In its 2011 Report to Congress (pdf), MedPAC makes some points I made in my cost shifting paper published the same month (ungated working paper version available). The following chart, from the MedPAC report, almost illustrates them. For this figure, “costs” are Medicare “inpatient allowable costs per discharge” and the market basket index is a composite of the “prices of the goods and services hospitals use to deliver care.”
The MedPAC report describes the chart as follows, but they left out a few key pieces of information, which I’ll interject.
During the first time period (1986–1992), most insurers still paid hospitals on the basis of their charges, with little price negotiation or selective contracting. With limited pressure from private payers, hospital margins on private payer business increased rapidly.
That doesn’t quite explain the chart, which shows the rate of growth in hospital costs falling during this period. Why? The reason is that this is the period during which Congress began to ratchet down the updates to Medicare payments to hospitals. In order to try to stay afloat, hospitals began to reduce the growth in their costs accordingly. That change in costs is shown in MedPAC’s chart, but higher margins from private payers (payment-to-cost ratios) is not shown.
You can, however, see margins in my figure based on AHA data (below): payment-to-cost ratios from private insurers went up in this period.
Continuing from the MedPAC report,
In the second cycle (1993–1999), HMOs and other private insurers began to negotiate more assertively with hospitals, and most insurers switched to paying for inpatient services on the basis of DRGs or flat per diem amounts for broad types of services. As a result, hospitals’ payment-to-cost ratio for private payers declined by 16 percentage points. Because managed care restrained private-payer payment rates, hospitals were under pressure to constrain their costs and the rate of cost growth was below input price inflation from 1994 through 2000.
However, by 2000, hospitals had regained the upper hand in price negotiations because of hospital consolidations and consumer backlash against managed care.

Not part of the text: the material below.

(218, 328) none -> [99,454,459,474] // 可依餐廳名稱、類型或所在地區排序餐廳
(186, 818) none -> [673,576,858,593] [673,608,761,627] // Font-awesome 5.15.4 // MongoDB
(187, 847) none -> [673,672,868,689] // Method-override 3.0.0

In the third cycle (2000–2007), private-payer payment rates rose rapidly and hospitals’ payment-to-cost ratio for private payers increased more than 16 percentage points. Due to high private-payer payments, all-payer margins for hospitals reached 6.0 percent in 2007, the highest level recorded since 1997. As expected, cost growth was high in 2008 (5.5 percent) as many hospitals started the year with little pressure to constrain costs. As we have discussed in the past, when profits on privately insured patients are high, hospitals face less pressure to constrain costs.

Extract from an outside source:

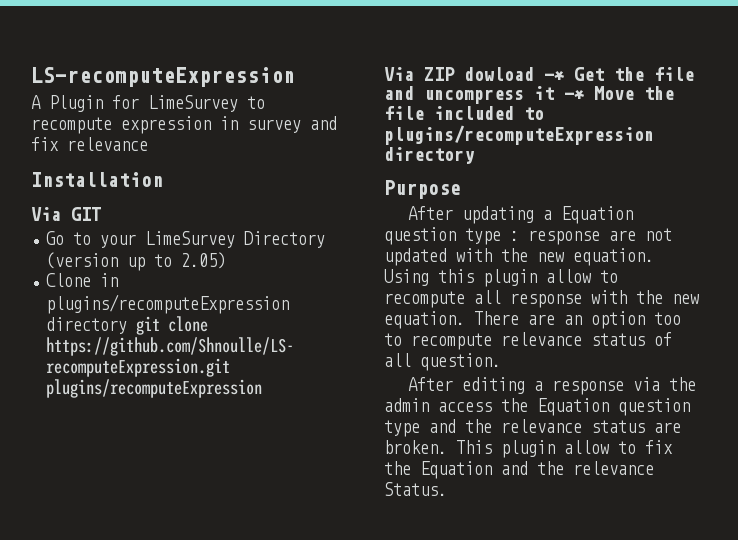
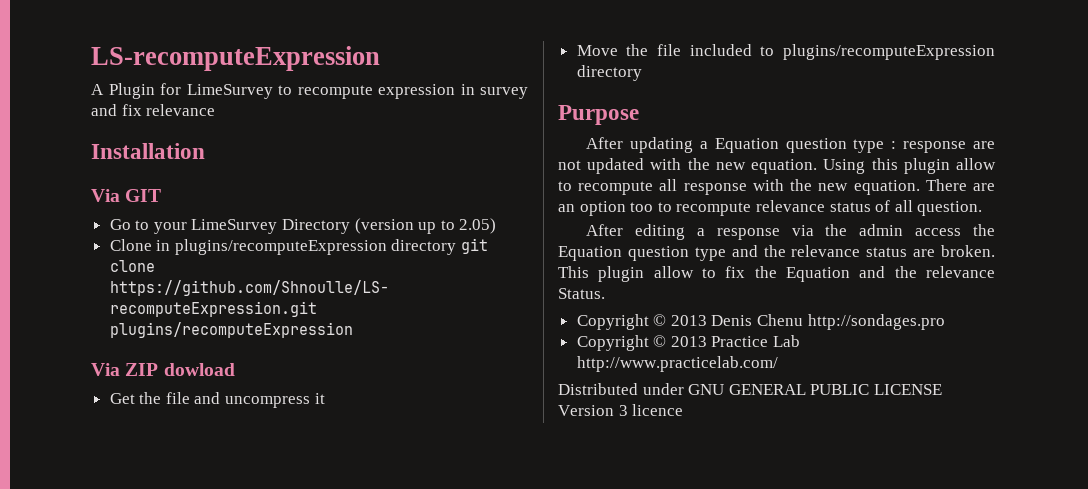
[544,71,565,81] -* -> (235, 369) //
[564,90,585,100] -* -> (325, 398) //
(447, 489) none -> [576,314,945,330] [576,335,801,351] [576,356,778,372] [558,383,942,395] [558,404,684,416] // Copyright © 2013 Denis Chenu http://sondages.pro // Copyright © 2013 Practice Lab http://www.practicelab.com/ // Distributed under GNU GENERAL PUBLIC LICENSE Version 3 licence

I explained that last point last week. Notice that “cost shifting” was not mentioned once in explaining the charts above. That doesn’t mean cost shifting didn’t occur. It does mean that other things happened too, including dramatic changes in hospital and insurer market power. Hospital prices derive from the balance of market power between the two entities. Cost and price are simultaneously determined. Hence, changes in hospital margins, both on the private an public sides, do not simply reveal a cost shifting story.